![]() |
Mbah Muntaha Al-Hafidz bersama Prof. Dr. H. Said Agil Husin Al Munawar MA. |
Wonosobo Media - Sepak terjang perjuangan Mbah Mun terhadap Nahdlatul 'Ulama (NU) ini dapat dipahami melalui latar belakangnya.
Sebagai orang pesantren yang senantiasa memelihara ajaran pendahulunya perjuangannya dalam berbangsa dan bernegara melalui wadah NU.
Pada tingkat daerah di Wonosobo bersama kiai sepuh lainnya di Wonosobo bersepakat untuk mengembalikan estafet kepengurusan NU kepada generasi yang lebih muda.
Hal ini ditunjukkan sewaktu ia bersama Kiai Idris Kauman Wonosobo, KH. Dimyati Kalilawang, KH. Ibrahim Jawar, KH. M. Syukur dan Kiai Ikhwan ditunjuk sebagai Ahlul halli wal aqdi pada konferensi Cabang Nahdlatul 'Ulama di Bumen Mojotengah.

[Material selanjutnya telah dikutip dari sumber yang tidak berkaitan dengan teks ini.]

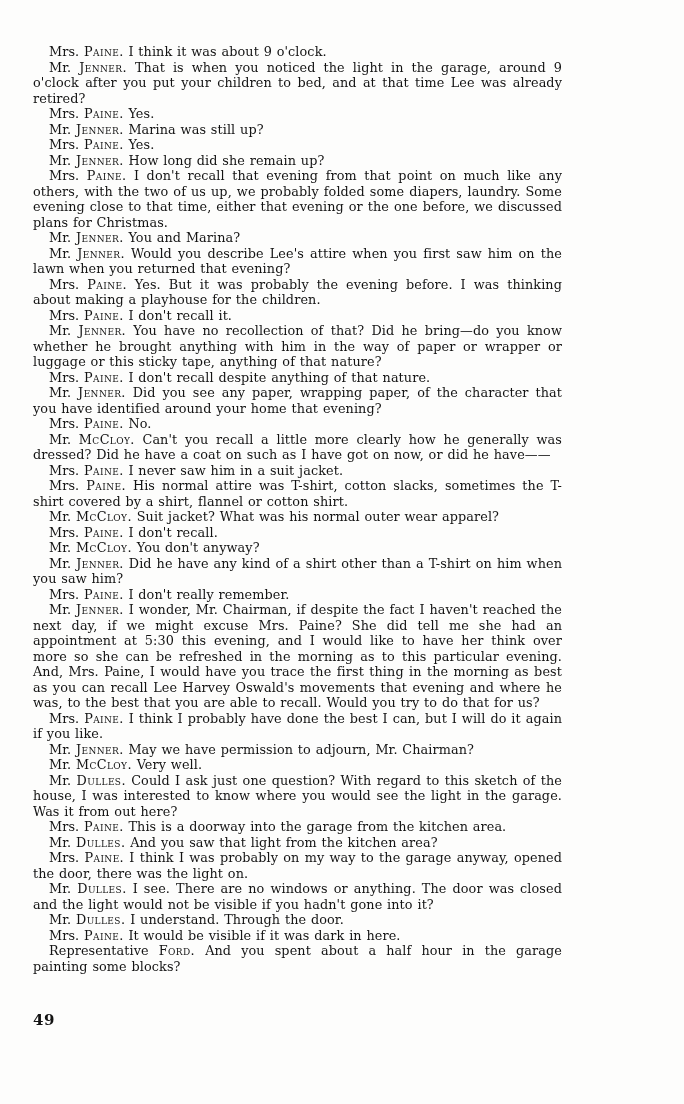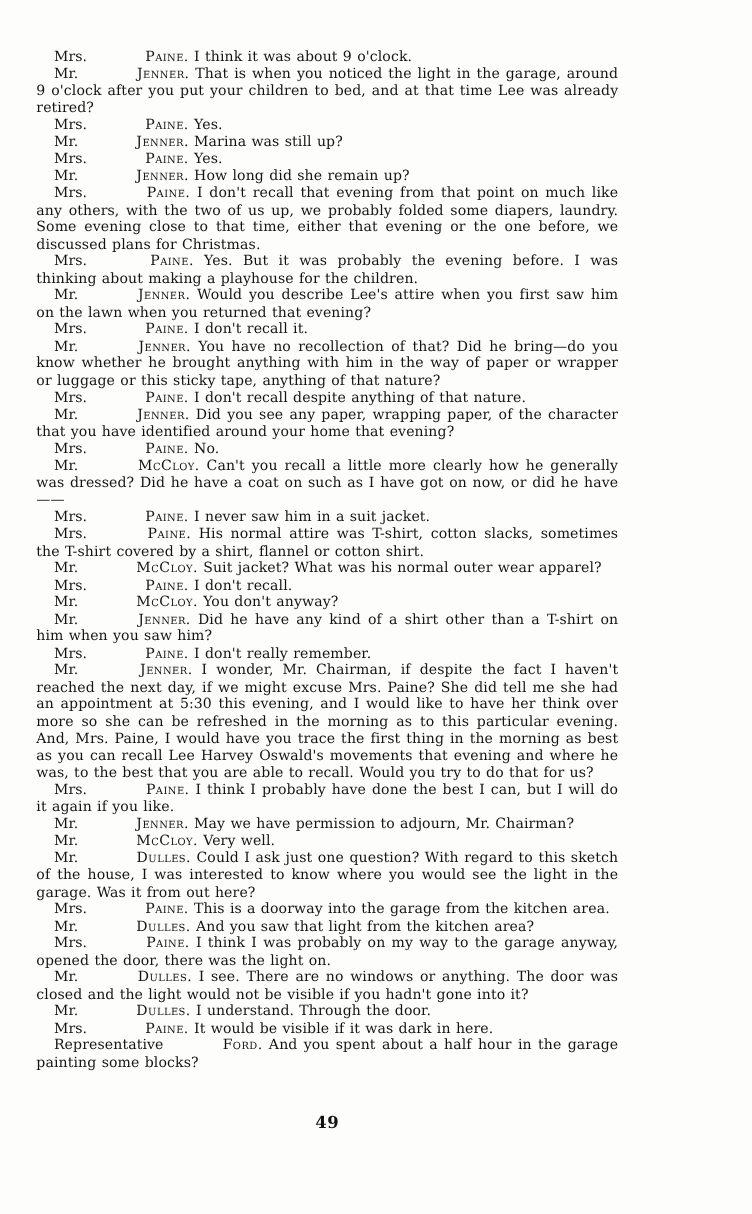--- a/index.html
+++ b/index.html
@@ -38,7 +38,6 @@
   .speaker-name {
     font-variant: small-caps;
     letter-spacing: 0.4px;
-    margin-left: 48px;
   }
   .page-number {
     position: absolute;

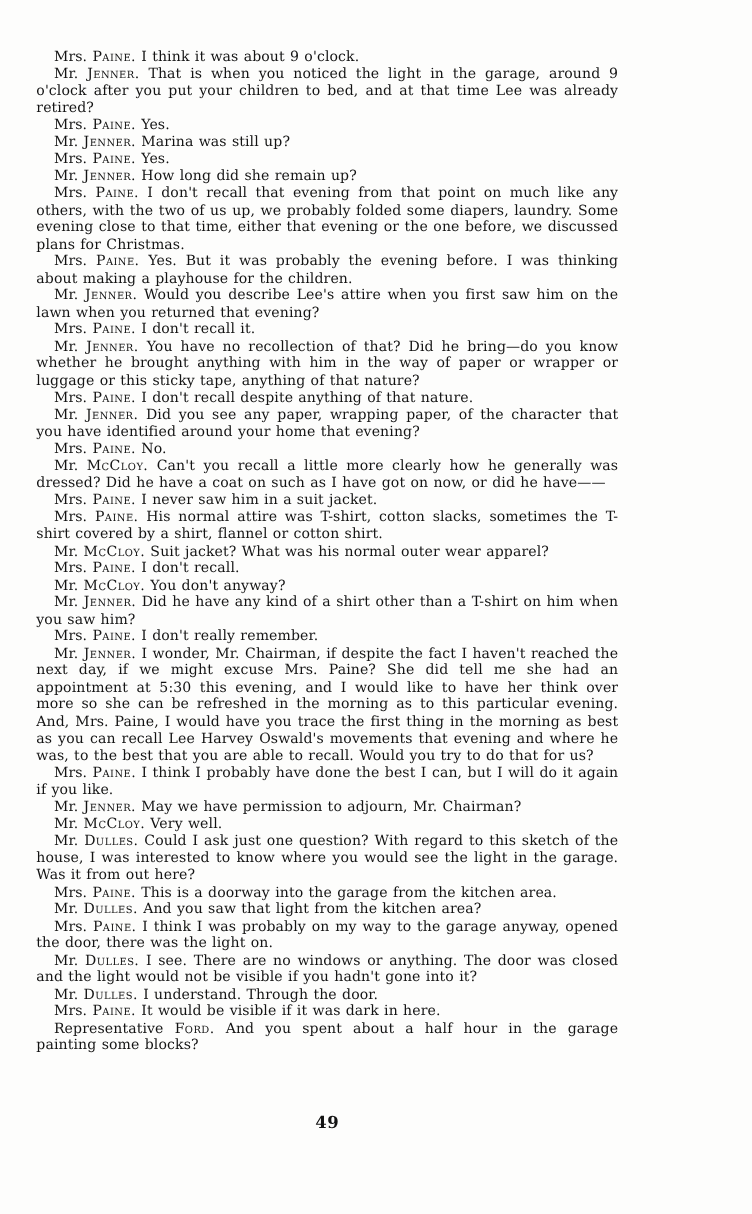--- a/index.html
+++ b/index.html
@@ -69,6 +69,7 @@
 
   <p><span class="speaker-title">Mrs.</span> <span class="speaker-name">Paine.</span> <span>I don't recall that evening from that point on much like any others, with the two of us up, we probably folded some diapers, laundry.  Some evening close to that time, either that evening or the one before, we discussed plans for Christmas.</span></p>
 
+  <p><span class="speaker-title">Mr.</span> <span class="speaker-name">Jenner.</span> <span>You and Marina?</span></p>
 
   <p><span class="speaker-title">Mrs.</span> <span class="speaker-name">Paine.</span> <span>Yes.  But it was probably the evening before.  I was thinking about making a playhouse for the children.</span></p>
 

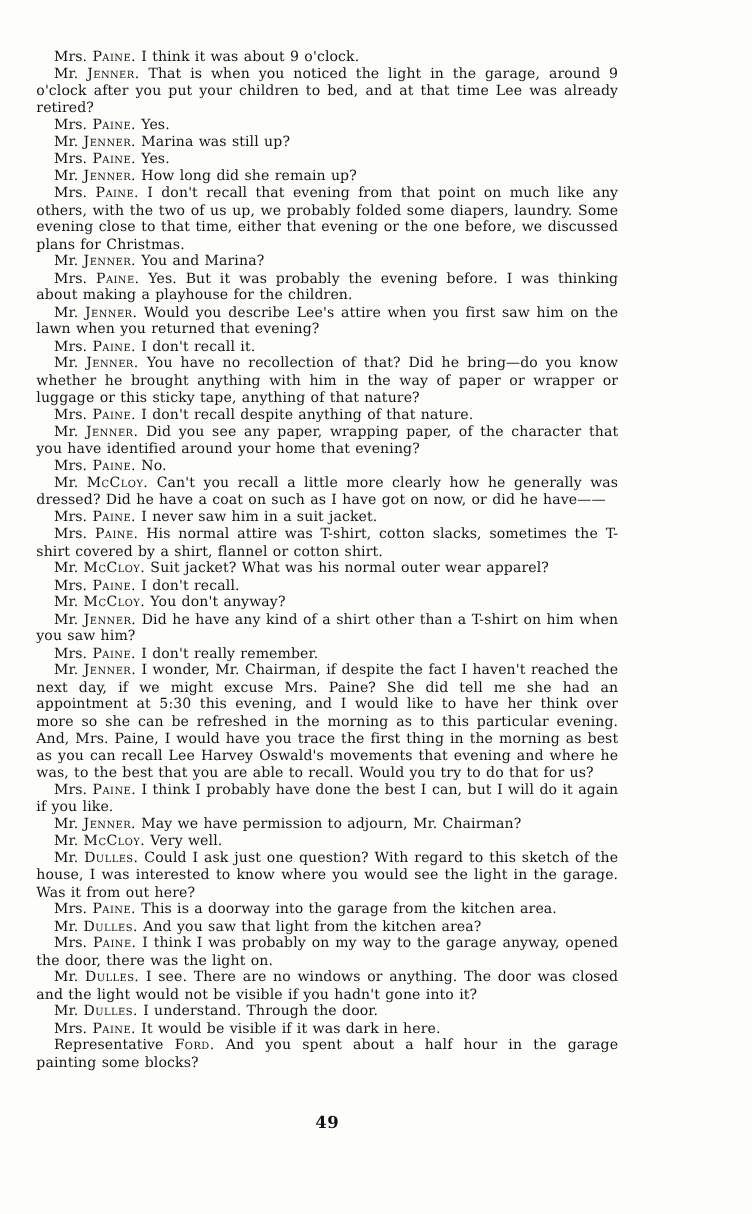--- a/index.html
+++ b/index.html
@@ -71,9 +71,9 @@
 
   <p><span class="speaker-title">Mr.</span> <span class="speaker-name">Jenner.</span> <span>You and Marina?</span></p>
 
+  <p><span class="speaker-title">Mr.</span> <span class="speaker-name">Jenner.</span> <span>Would you describe Lee's attire when you first saw him on the lawn when you returned that evening?</span></p>
+
   <p><span class="speaker-title">Mrs.</span> <span class="speaker-name">Paine.</span> <span>Yes.  But it was probably the evening before.  I was thinking about making a playhouse for the children.</span></p>
-
-  <p><span class="speaker-title">Mr.</span> <span class="speaker-name">Jenner.</span> <span>Would you describe Lee's attire when you first saw him on the lawn when you returned that evening?</span></p>
 
   <p><span class="speaker-title">Mrs.</span> <span class="speaker-name">Paine.</span> <span>I don't recall it.</span></p>
 

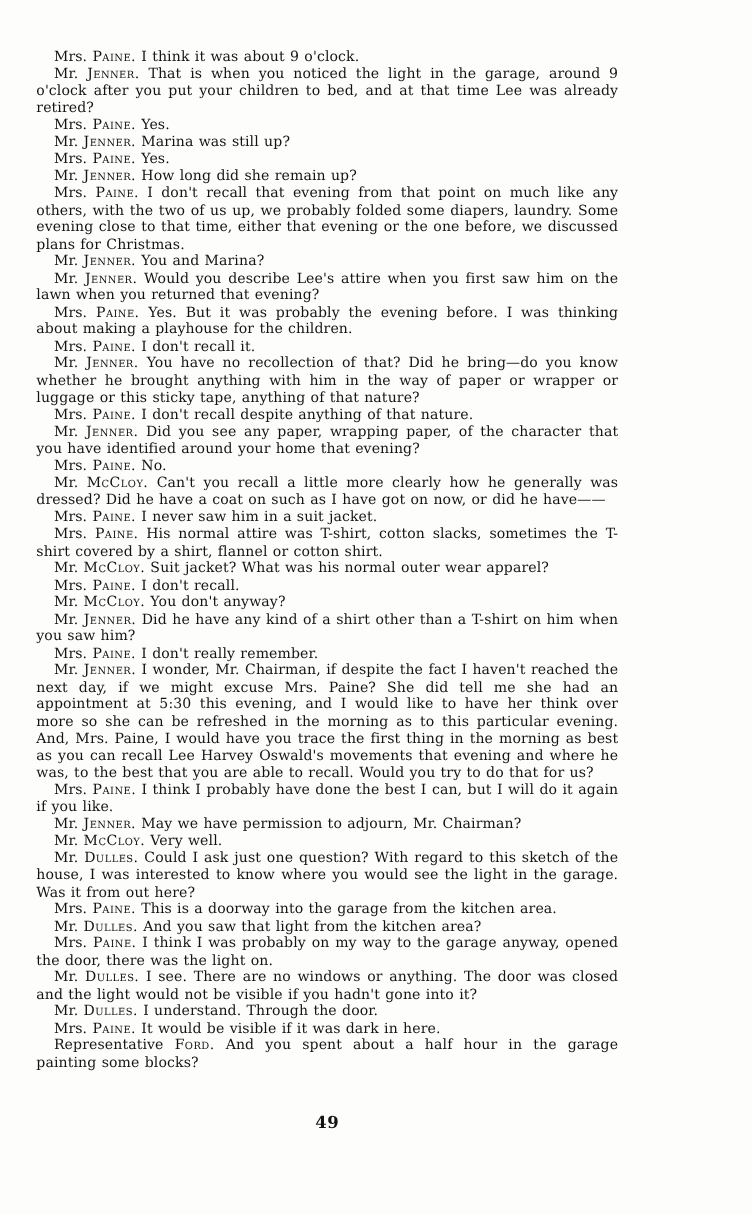--- a/index.html
+++ b/index.html
@@ -44,7 +44,7 @@
     left: 33px;
     top: 1011px;
     width: 529px;
-    text-align: center;
+    text-align: left;
     font-size: 15px;
     font-weight: bold;
     letter-spacing: 0.5px;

Pada konfercab tersebut menunjuk KH. M. Munir Abdullah sebagai Rois Syuriah, menggantikan dirinya.
Pada perjalanan selanjutnya ia lebih senang berada di Dewan Penasehat (Mustasyar) baik pada tingkat Cabang maupun Wilayah untuk seolah menjaga agar Nahdlatul 'Ulama tidak keluar dari jalur awal khittoh formatifnya.
Selain kiprah di NU juga menjadi Kepala Departemen Agama dan anggota konstituante Republik Indonesia.
Pengabdian KH. Muntaha Al-Hafidz pada negara, juga diisi dengan pengabdian kepada pemerintah dengan menjadi aparat Departemen Agama dan pernah menjabat kepala Departemen Agama Kabupaten Wonosobo pada tahun 1956.
KH. Muntaha Al-Hafidz semakin naik dan banyak dikenal, tidak hanya dari kalangan politisi saja, tetapi juga dari para pejabat, baik dari tingkat pusat ataupun daerah.
Sehingga ia pernah diangkat sebagai anggota konstituante RI di Bandung, mewakili Nahdlatul Ulama (NU) wilayah Jawa Tengah.
Mbah Muntaha Alhafidz dalam mengikuti kegiatan-kegiatan konstituante sampai dibubarkannya lembaga ini.
Lali pada tanggal 5 Juli 1959 kemudian di lembaga kemasyarakatan atau ormas Islam, KH. Muntaha Al-Hafidz menjadi anggota Syuriyah NU, kemudian menjadi anggota Mustasyar NU kabupaten Wonosobo.